Segment Start: INFORMATION SUPPLIED

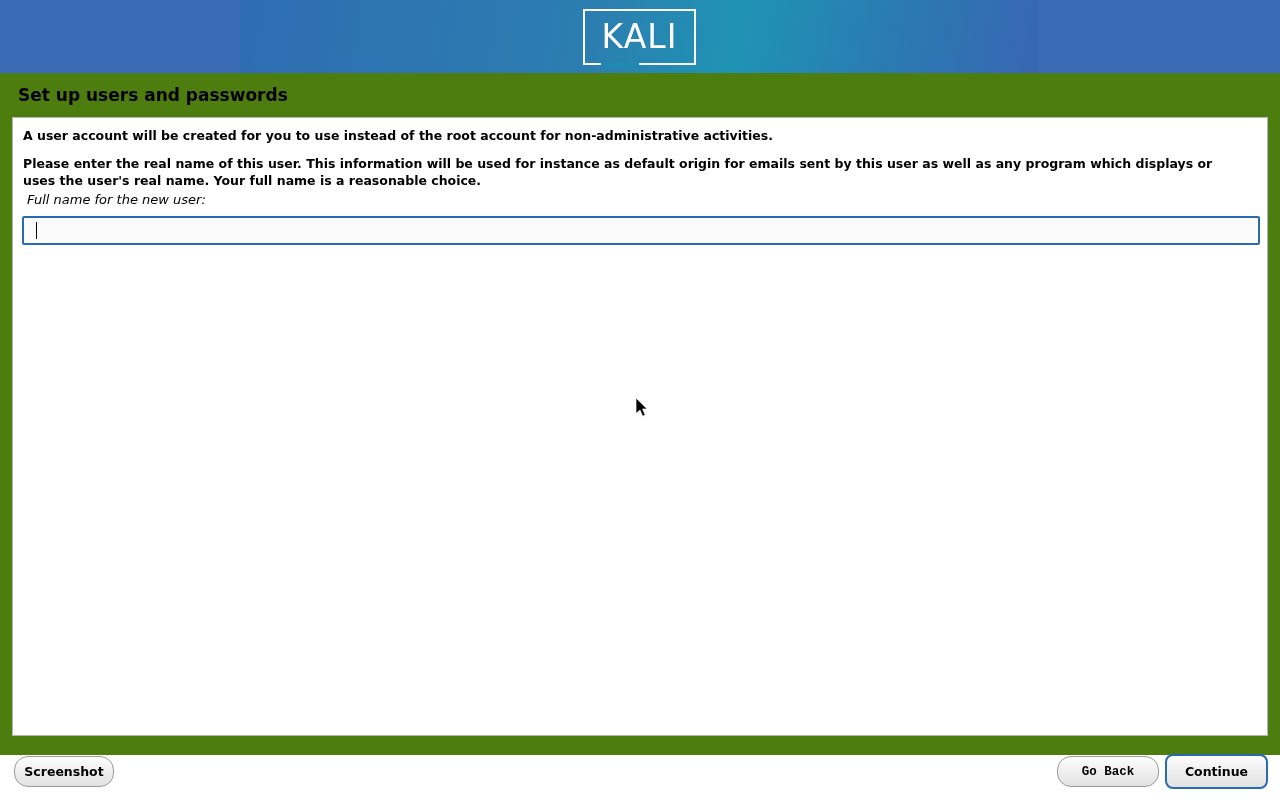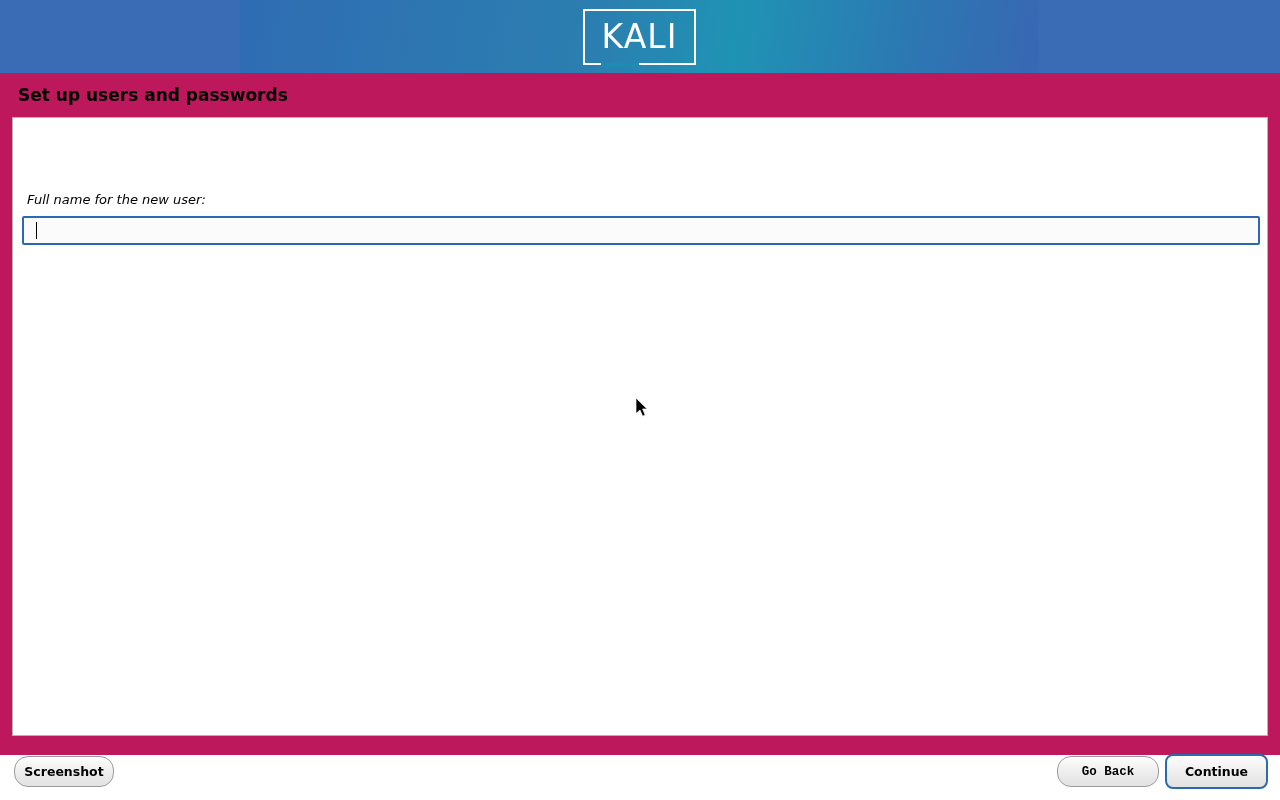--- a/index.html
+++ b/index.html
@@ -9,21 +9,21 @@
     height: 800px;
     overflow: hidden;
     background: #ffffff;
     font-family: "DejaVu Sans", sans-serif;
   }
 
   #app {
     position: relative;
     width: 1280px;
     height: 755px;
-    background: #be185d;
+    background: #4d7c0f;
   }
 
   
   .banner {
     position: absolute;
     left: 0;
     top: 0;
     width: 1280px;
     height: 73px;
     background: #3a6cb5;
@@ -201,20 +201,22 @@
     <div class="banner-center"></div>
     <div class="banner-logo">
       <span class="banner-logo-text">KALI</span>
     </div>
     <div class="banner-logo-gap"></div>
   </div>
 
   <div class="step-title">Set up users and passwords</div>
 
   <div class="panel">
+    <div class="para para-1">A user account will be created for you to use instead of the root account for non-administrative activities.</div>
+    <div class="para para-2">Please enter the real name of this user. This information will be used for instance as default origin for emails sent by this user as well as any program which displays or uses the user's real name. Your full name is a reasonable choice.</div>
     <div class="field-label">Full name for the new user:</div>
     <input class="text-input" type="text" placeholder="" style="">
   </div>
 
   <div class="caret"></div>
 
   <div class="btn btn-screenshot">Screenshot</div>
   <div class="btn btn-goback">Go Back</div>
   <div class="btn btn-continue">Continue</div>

Segment End: INFORMATION SUPPLIED
Segment Start: INFORMATION SUPPLIED

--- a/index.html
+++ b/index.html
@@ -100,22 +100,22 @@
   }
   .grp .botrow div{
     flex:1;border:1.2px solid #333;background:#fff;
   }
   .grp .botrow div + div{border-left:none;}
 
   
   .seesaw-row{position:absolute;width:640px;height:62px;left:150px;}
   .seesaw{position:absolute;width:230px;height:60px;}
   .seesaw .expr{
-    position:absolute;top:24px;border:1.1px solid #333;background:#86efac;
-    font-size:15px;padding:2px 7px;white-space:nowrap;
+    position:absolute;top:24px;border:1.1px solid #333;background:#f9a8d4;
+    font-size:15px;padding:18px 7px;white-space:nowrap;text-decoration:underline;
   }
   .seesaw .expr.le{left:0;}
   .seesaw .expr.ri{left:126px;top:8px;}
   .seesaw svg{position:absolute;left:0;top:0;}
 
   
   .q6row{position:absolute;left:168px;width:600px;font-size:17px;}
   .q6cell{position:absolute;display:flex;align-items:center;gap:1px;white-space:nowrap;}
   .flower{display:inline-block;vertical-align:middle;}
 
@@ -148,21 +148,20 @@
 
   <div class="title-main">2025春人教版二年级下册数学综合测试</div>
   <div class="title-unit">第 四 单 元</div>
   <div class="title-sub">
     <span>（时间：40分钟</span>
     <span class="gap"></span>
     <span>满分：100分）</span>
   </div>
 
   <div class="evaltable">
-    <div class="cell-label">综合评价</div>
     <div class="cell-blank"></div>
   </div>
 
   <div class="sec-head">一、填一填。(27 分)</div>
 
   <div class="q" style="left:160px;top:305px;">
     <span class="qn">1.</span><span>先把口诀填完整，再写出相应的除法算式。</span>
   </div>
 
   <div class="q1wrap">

Segment End: INFORMATION SUPPLIED
Segment Start: INFORMATION SUPPLIED

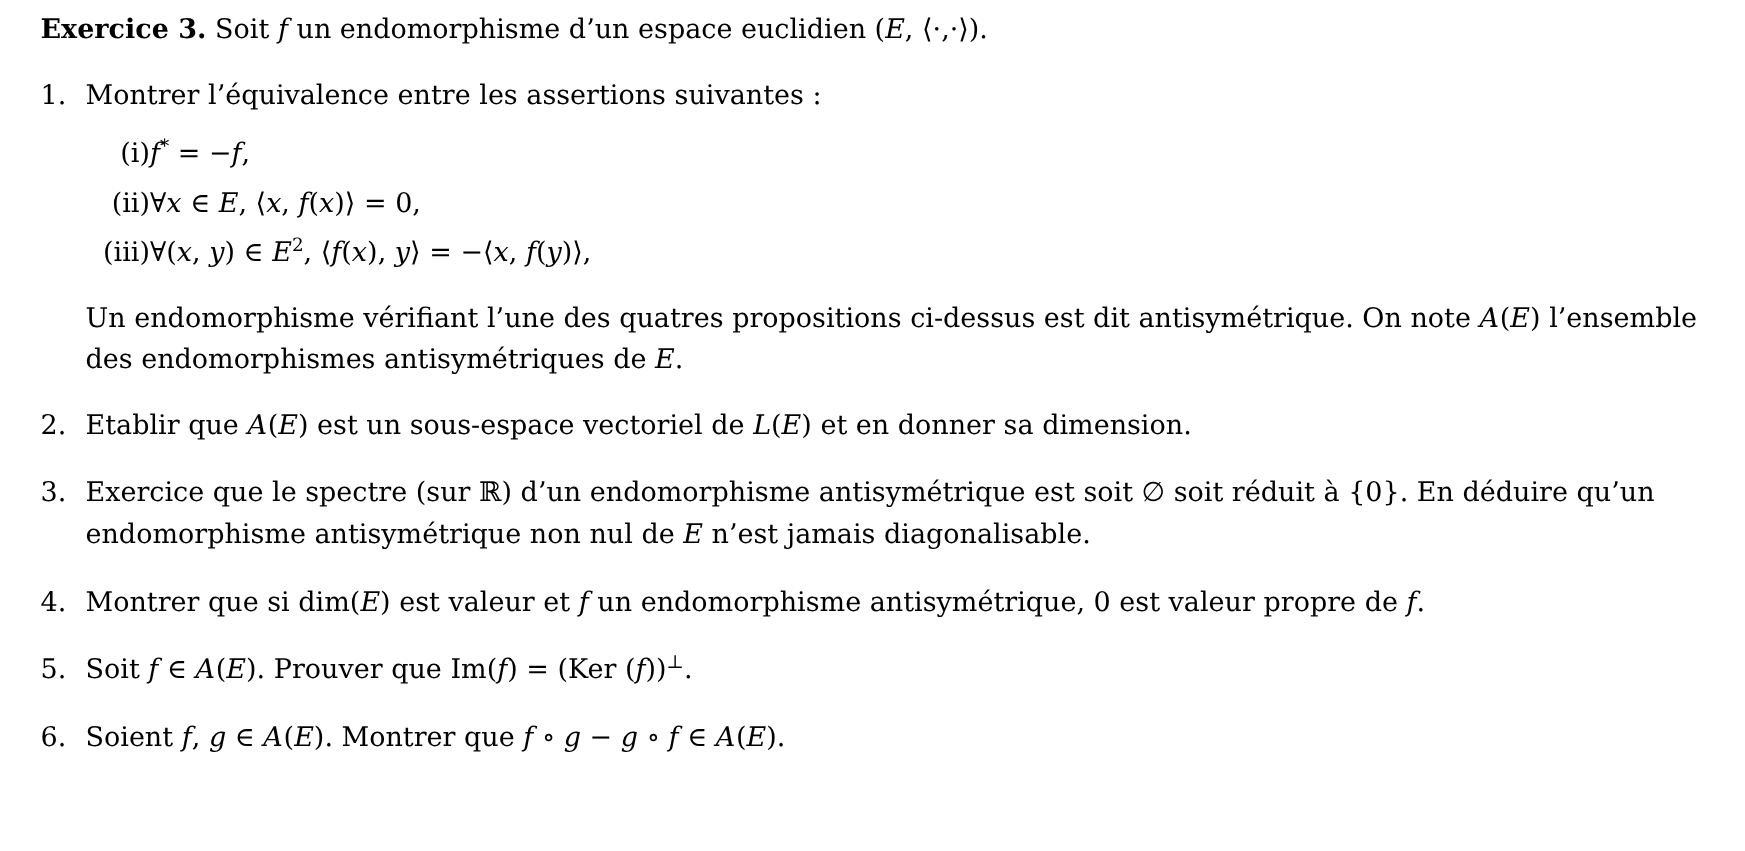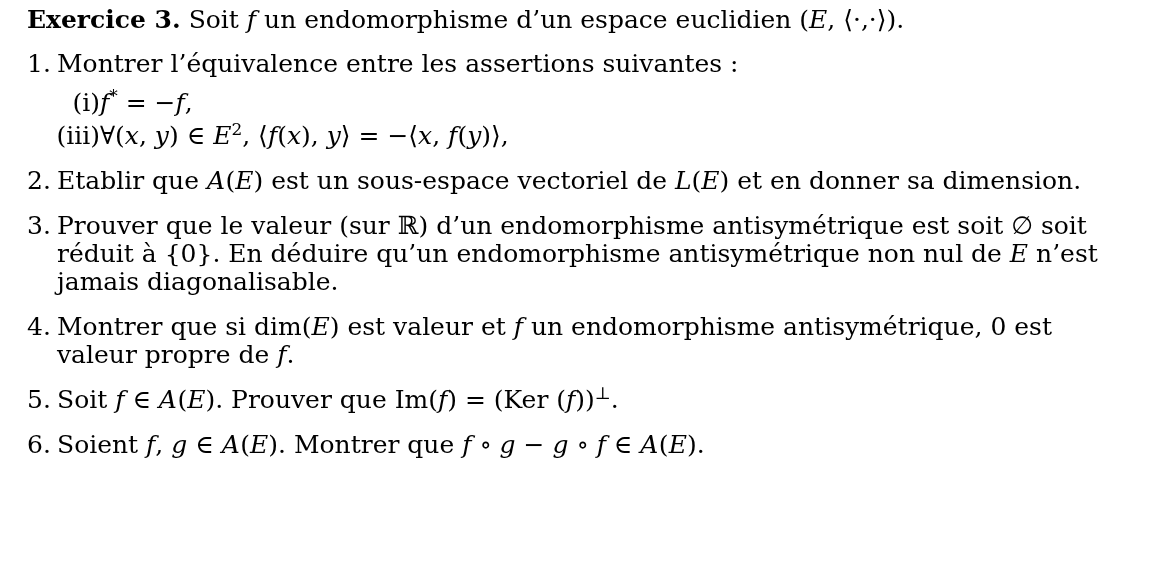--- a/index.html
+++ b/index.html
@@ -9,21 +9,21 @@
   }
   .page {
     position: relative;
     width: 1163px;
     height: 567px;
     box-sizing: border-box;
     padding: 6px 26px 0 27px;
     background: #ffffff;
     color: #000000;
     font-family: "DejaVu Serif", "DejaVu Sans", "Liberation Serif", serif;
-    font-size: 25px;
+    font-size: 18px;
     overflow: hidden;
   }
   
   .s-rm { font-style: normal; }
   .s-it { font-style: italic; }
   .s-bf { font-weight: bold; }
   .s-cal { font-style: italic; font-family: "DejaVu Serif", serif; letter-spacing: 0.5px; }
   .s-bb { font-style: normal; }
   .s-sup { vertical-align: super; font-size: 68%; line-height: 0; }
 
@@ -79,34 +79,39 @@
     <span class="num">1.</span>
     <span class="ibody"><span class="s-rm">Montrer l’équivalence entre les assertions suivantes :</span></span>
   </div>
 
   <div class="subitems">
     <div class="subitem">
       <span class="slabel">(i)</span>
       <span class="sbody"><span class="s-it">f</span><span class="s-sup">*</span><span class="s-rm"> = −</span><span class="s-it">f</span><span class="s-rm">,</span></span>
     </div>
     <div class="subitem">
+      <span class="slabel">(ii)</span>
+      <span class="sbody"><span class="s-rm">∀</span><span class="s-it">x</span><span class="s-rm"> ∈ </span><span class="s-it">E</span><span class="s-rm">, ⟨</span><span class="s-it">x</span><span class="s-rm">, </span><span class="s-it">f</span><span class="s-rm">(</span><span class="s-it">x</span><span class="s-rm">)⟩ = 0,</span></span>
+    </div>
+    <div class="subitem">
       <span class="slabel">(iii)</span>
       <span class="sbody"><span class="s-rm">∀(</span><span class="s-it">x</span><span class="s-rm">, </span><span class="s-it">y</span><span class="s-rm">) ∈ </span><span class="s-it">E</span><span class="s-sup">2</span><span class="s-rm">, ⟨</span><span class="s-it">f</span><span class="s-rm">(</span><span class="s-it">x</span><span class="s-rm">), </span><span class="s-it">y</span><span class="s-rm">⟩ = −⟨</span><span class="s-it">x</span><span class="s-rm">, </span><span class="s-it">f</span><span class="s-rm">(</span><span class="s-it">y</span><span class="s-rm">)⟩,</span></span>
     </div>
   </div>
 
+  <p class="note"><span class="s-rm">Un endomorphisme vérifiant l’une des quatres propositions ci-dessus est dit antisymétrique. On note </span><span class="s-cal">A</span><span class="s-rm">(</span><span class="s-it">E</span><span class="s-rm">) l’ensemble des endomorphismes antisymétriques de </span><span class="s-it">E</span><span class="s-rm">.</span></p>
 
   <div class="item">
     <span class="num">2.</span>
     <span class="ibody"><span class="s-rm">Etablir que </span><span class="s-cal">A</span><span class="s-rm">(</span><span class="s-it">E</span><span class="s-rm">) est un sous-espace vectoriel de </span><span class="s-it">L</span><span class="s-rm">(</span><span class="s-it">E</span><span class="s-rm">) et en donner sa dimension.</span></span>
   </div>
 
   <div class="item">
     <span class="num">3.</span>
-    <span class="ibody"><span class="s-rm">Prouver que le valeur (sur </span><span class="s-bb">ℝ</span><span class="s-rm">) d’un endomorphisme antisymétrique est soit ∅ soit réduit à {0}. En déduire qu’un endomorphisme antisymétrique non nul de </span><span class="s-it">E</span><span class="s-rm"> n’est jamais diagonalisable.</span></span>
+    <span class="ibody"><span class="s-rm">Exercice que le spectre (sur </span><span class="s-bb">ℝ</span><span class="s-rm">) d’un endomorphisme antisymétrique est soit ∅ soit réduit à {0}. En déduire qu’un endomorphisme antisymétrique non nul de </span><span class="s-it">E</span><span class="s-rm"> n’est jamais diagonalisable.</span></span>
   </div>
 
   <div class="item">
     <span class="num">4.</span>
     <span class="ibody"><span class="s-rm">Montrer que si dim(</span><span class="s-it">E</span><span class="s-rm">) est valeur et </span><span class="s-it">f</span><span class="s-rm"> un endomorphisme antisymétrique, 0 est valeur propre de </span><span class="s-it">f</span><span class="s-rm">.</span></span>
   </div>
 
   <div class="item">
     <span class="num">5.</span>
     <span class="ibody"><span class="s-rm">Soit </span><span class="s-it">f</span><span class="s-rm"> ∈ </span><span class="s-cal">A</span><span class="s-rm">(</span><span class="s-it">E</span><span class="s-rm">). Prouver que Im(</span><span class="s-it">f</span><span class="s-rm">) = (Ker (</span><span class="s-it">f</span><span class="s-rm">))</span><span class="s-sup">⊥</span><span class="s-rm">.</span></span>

Segment End: INFORMATION SUPPLIED

#### [WHAT YOU ARE ASKED TO DO]
Each line of the data that holds the word "normal" should be copied.

#### [RESPONSE TO THE EXERCISE]
   .s-rm { font-style: normal; }
   .s-bb { font-style: normal; }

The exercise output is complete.